EXERCISE BRIEF: Ignore the pictures in the data below and set down exactly the lines from its first line through the line containing "(629, 88) none -> [613,183,677,199] Laravel 4".

RECORDS FOR THIS EXERCISE:
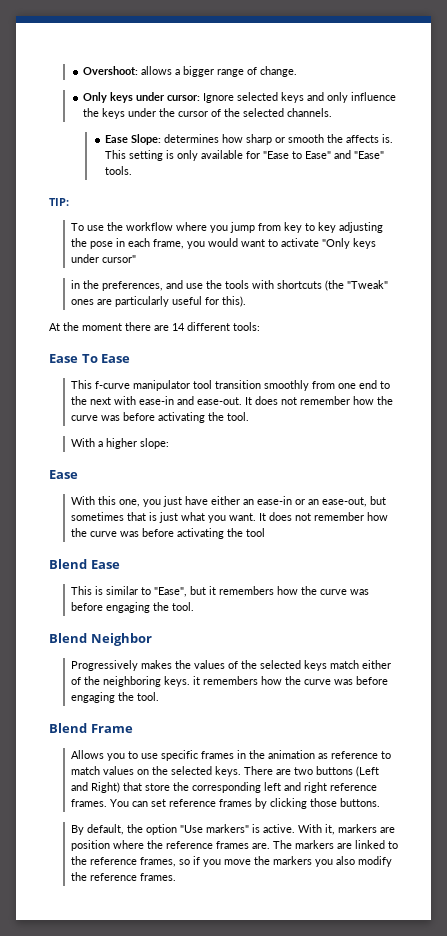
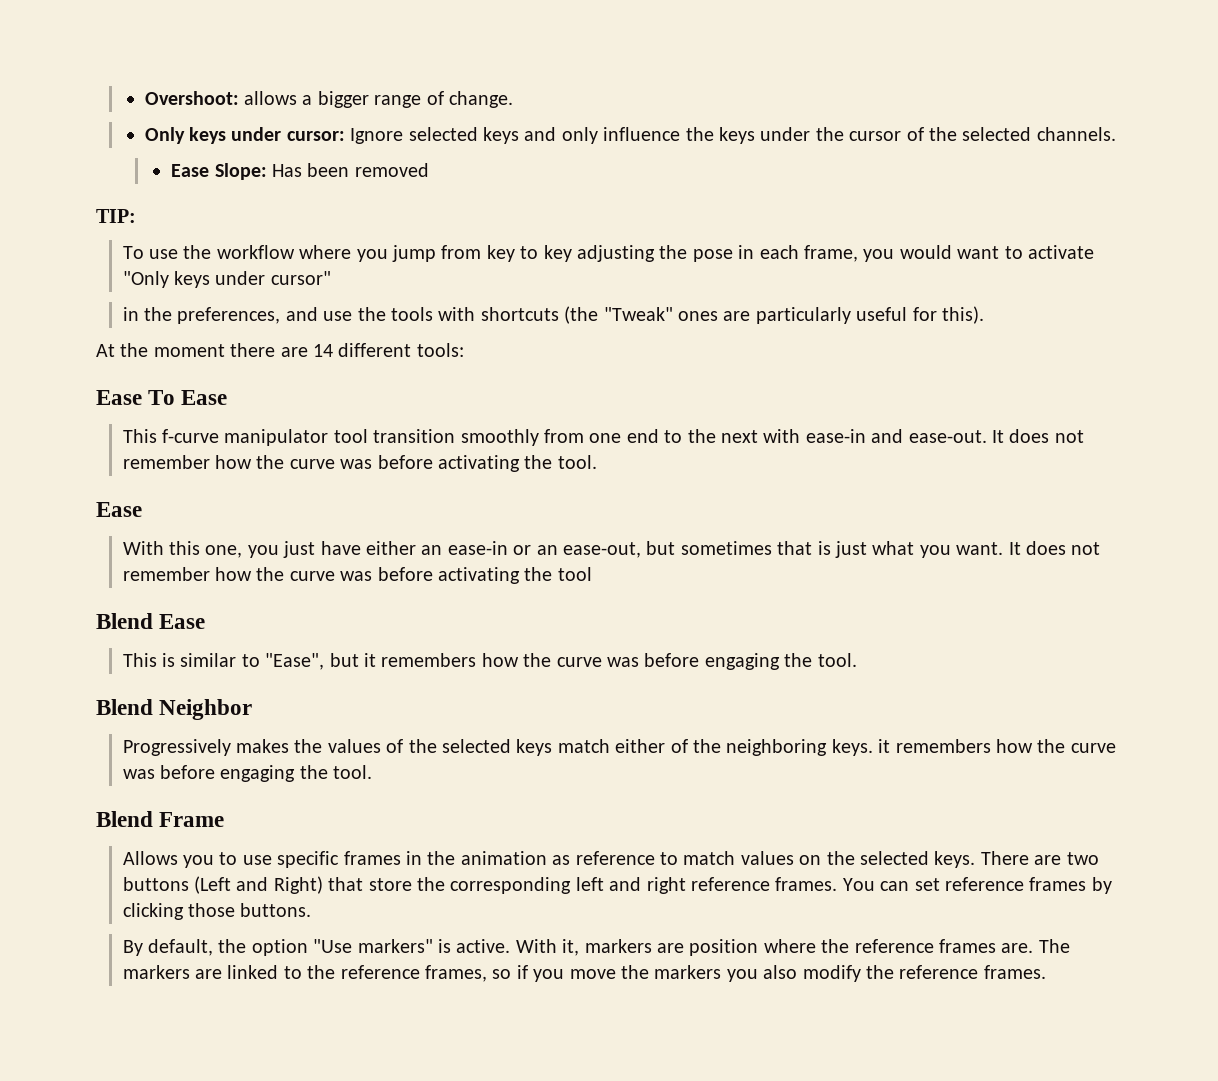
[163,134,393,145] [104,150,384,161] [104,166,132,175] determines how sharp or smooth the affects is. This setting is only available for "Ease to Ease" and "Ease" tools. -> [271,163,429,177] Has been removed
[70,438,169,449] // With a higher slope: -> (597, 462) none

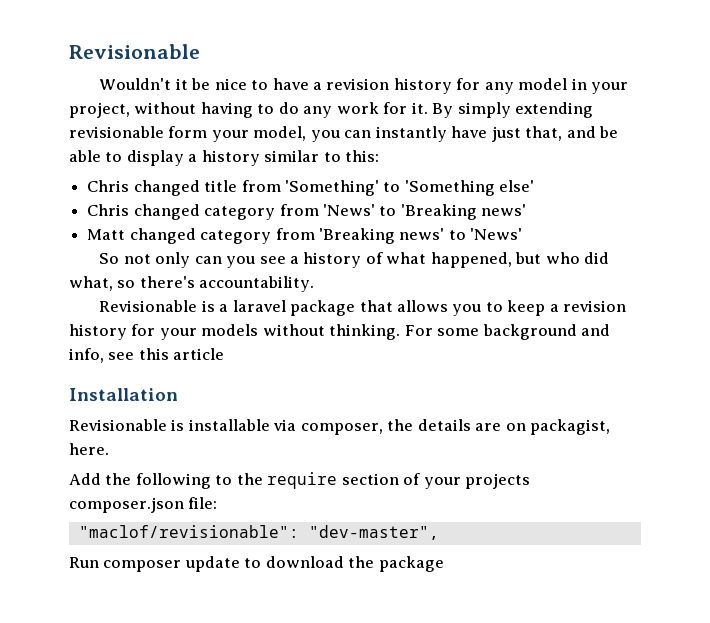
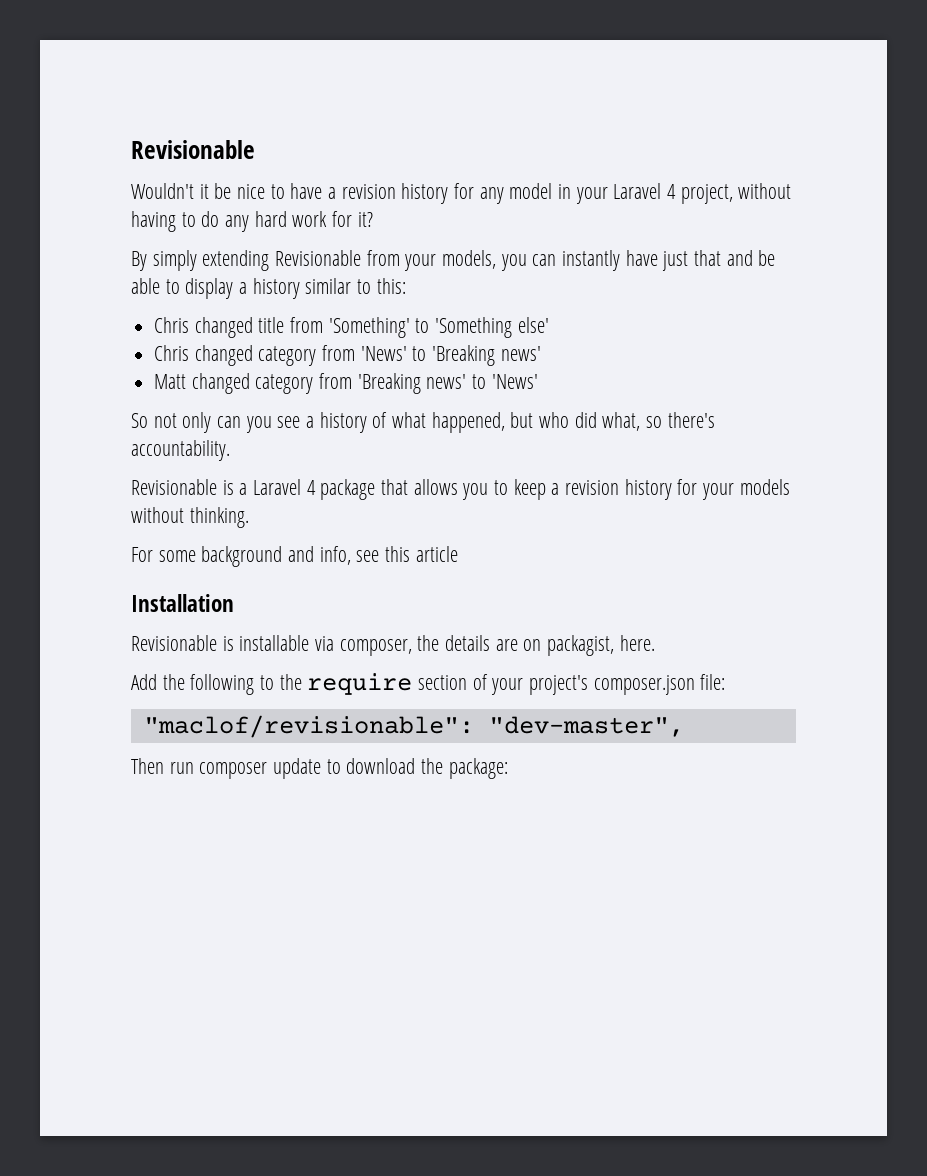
(629, 88) none -> [613,183,677,199] Laravel 4
(333, 112) none -> [254,211,287,227] hard
[411,102,428,114] it. -> [357,212,373,227] it? //
[69,126,307,142] revisionable form your model, -> [275,250,497,271] Revisionable from your models,
[525,126,563,141] that, -> [694,250,722,266] that
[232,300,286,312] laravel -> [253,479,316,495] Laravel 4
(401, 332) none -> (249, 517) //
[465,473,531,489] projects -> [529,675,589,695] project's
[69,557,99,568] Run -> [131,758,194,774] Then run
[378,556,444,572] package -> [448,758,508,779] package:

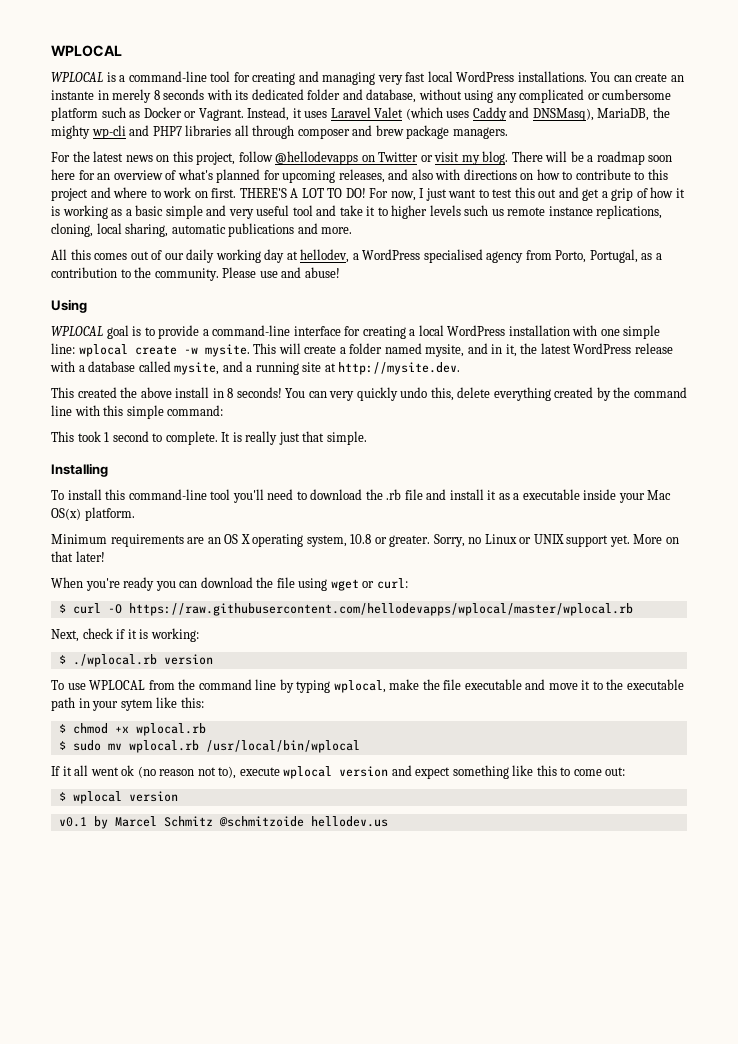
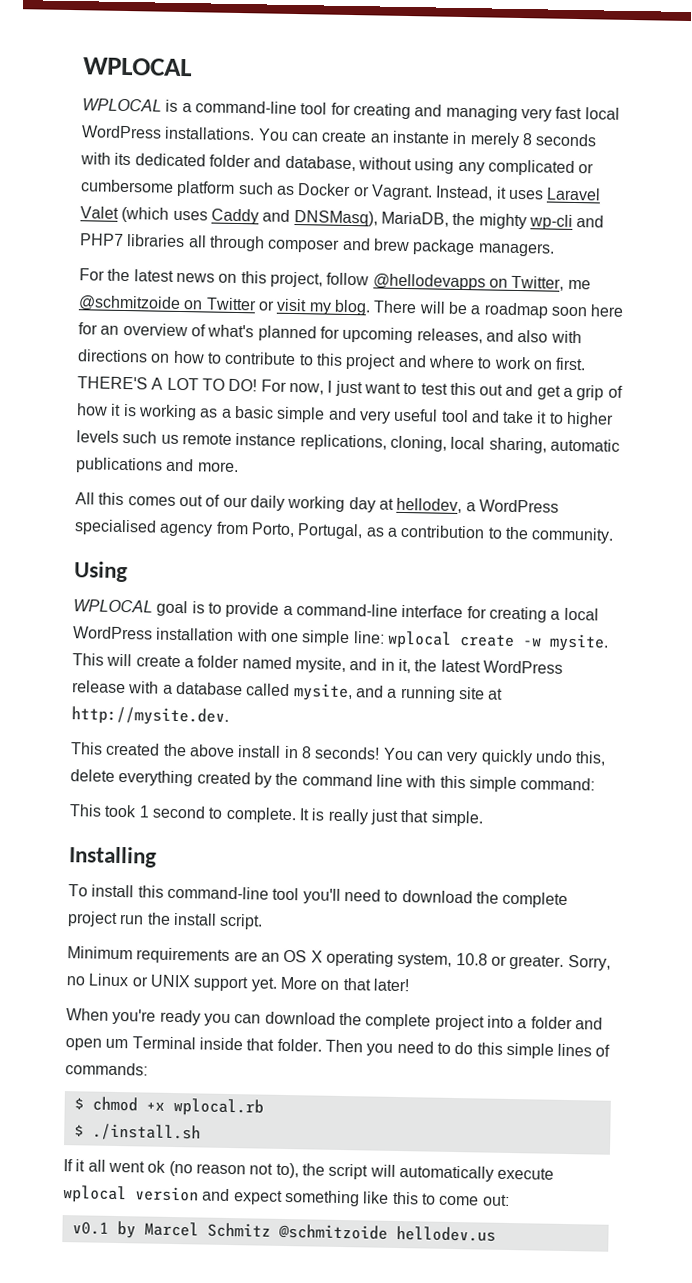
(375, 158) none -> [511,275,591,291] [78,295,204,312] Twitter, me @schmitzoide on
[222,267,340,278] Please use and abuse! -> (615, 535) none
[386,489,672,503] [51,507,135,521] .rb file and install it as a executable inside your Mac OS(x) platform. -> [502,891,569,908] [67,911,264,930] complete project run the install script.
[276,577,408,591] [58,603,633,616] [51,628,199,642] [58,654,213,667] [51,679,684,693] [51,697,204,711] file using wget or curl: // $ curl -O https://raw.githubusercontent.com/hellodevapps/wplocal/master/wplocal.rb // Next, check if it is working: // $ ./wplocal.rb version // To use WPLOCAL from the command line by typing wplocal, make the file executable and move it to the executable path in your sytem like this: -> [365,1013,603,1031] [65,1036,611,1059] [65,1062,148,1076] complete project into a folder and open um Terminal inside that folder. Then you need to do this simple lines of commands:
[72,740,360,753] sudo mv wplocal.rb /usr/local/bin/wplocal -> [91,1123,201,1142] ./install.sh
(237, 772) none -> [301,1163,494,1182] the script will automatically
[58,791,178,804] // $ wplocal version -> (510, 1200) none

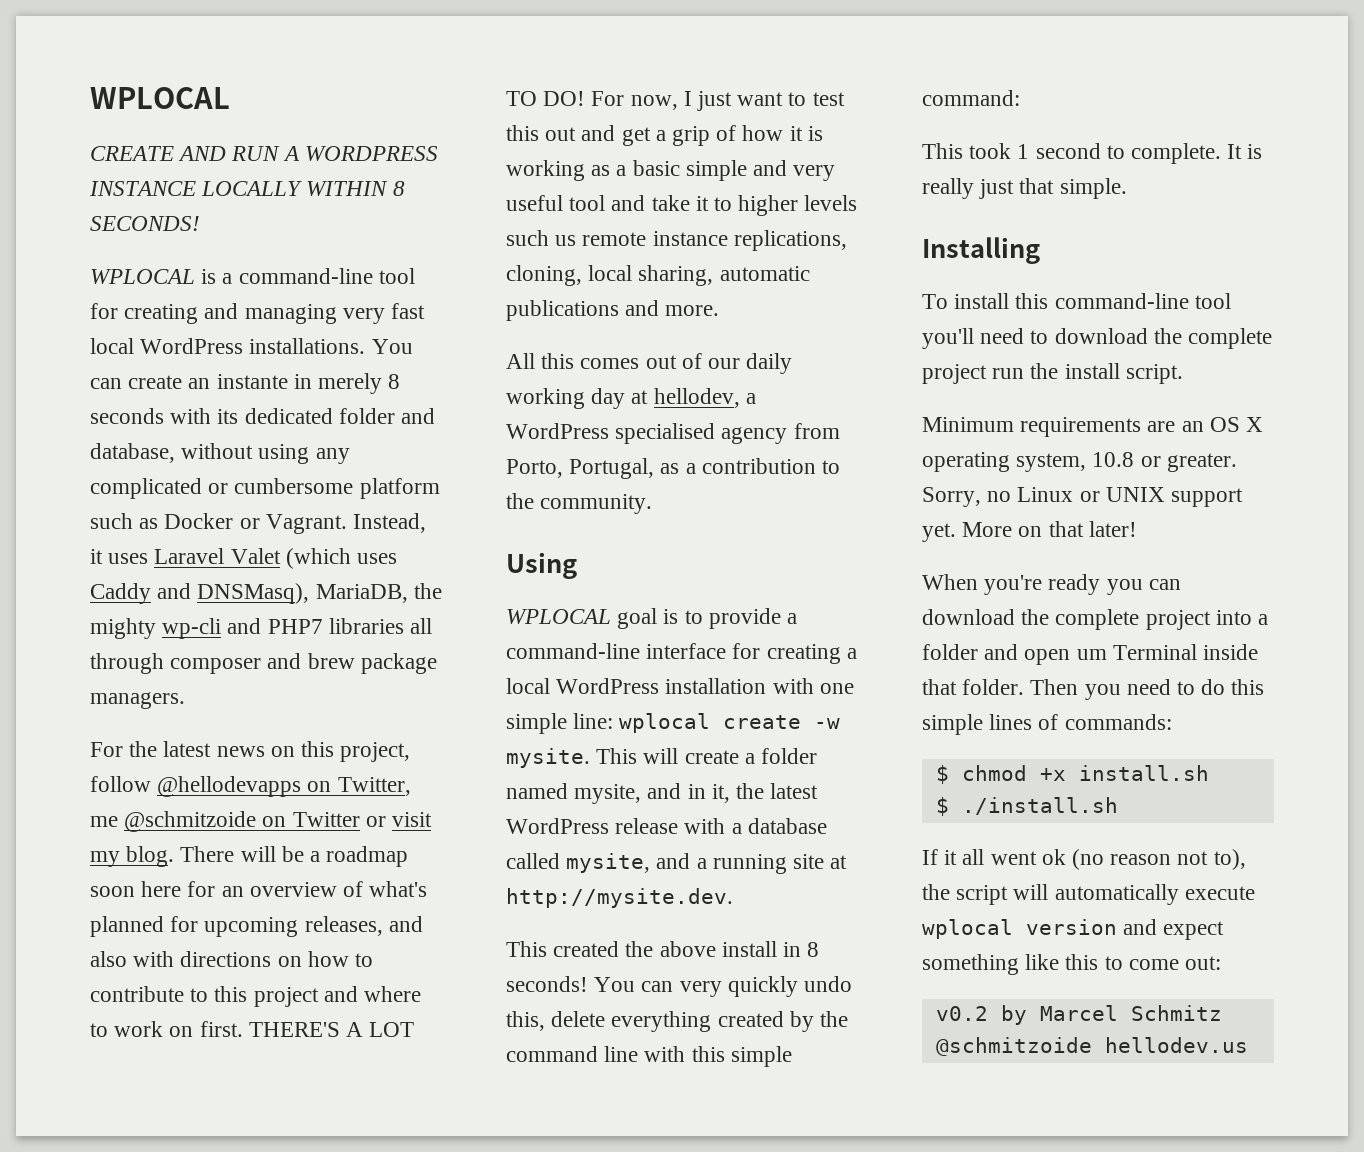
[83,57,192,77] WPLOCAL -> [90,87,230,109] [90,146,438,161] [89,181,405,196] [90,216,200,231] WPLOCAL // CREATE AND RUN A WORDPRESS INSTANCE LOCALLY WITHIN 8 SECONDS!
[172,1097,264,1117] wplocal.rb -> [1078,765,1209,781] install.sh
[71,1221,109,1235] v0.1 -> [935,1006,988,1021] v0.2

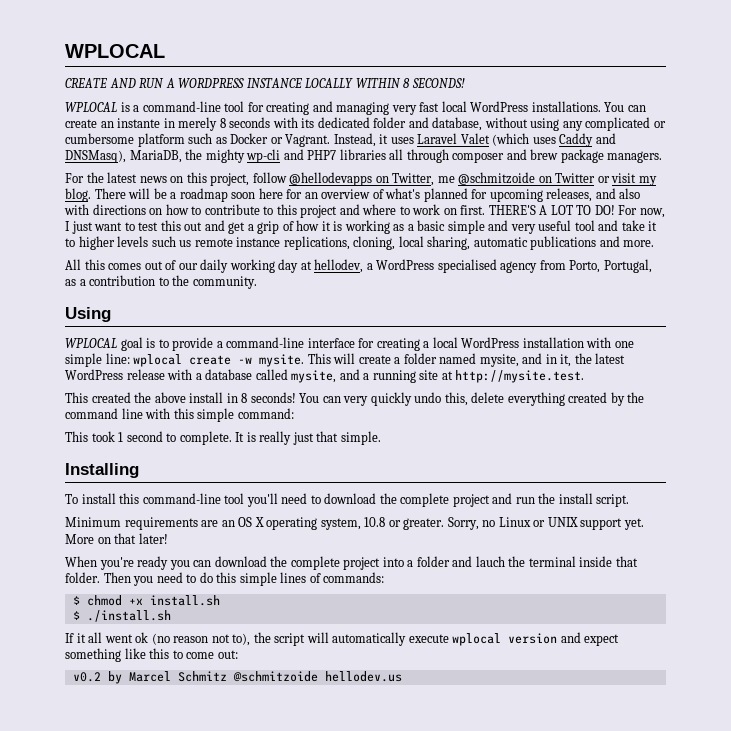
[506,888,733,908] http://mysite.dev. -> [455,370,585,383] http://mysite.test.
(987, 374) none -> [492,493,513,504] and
[1024,644,1197,665] open um Terminal -> [475,556,576,567] lauch the terminal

YOUR RESPONSE:
[163,134,393,145] [104,150,384,161] [104,166,132,175] determines how sharp or smooth the affects is. This setting is only available for "Ease to Ease" and "Ease" tools. -> [271,163,429,177] Has been removed
[70,438,169,449] // With a higher slope: -> (597, 462) none

(629, 88) none -> [613,183,677,199] Laravel 4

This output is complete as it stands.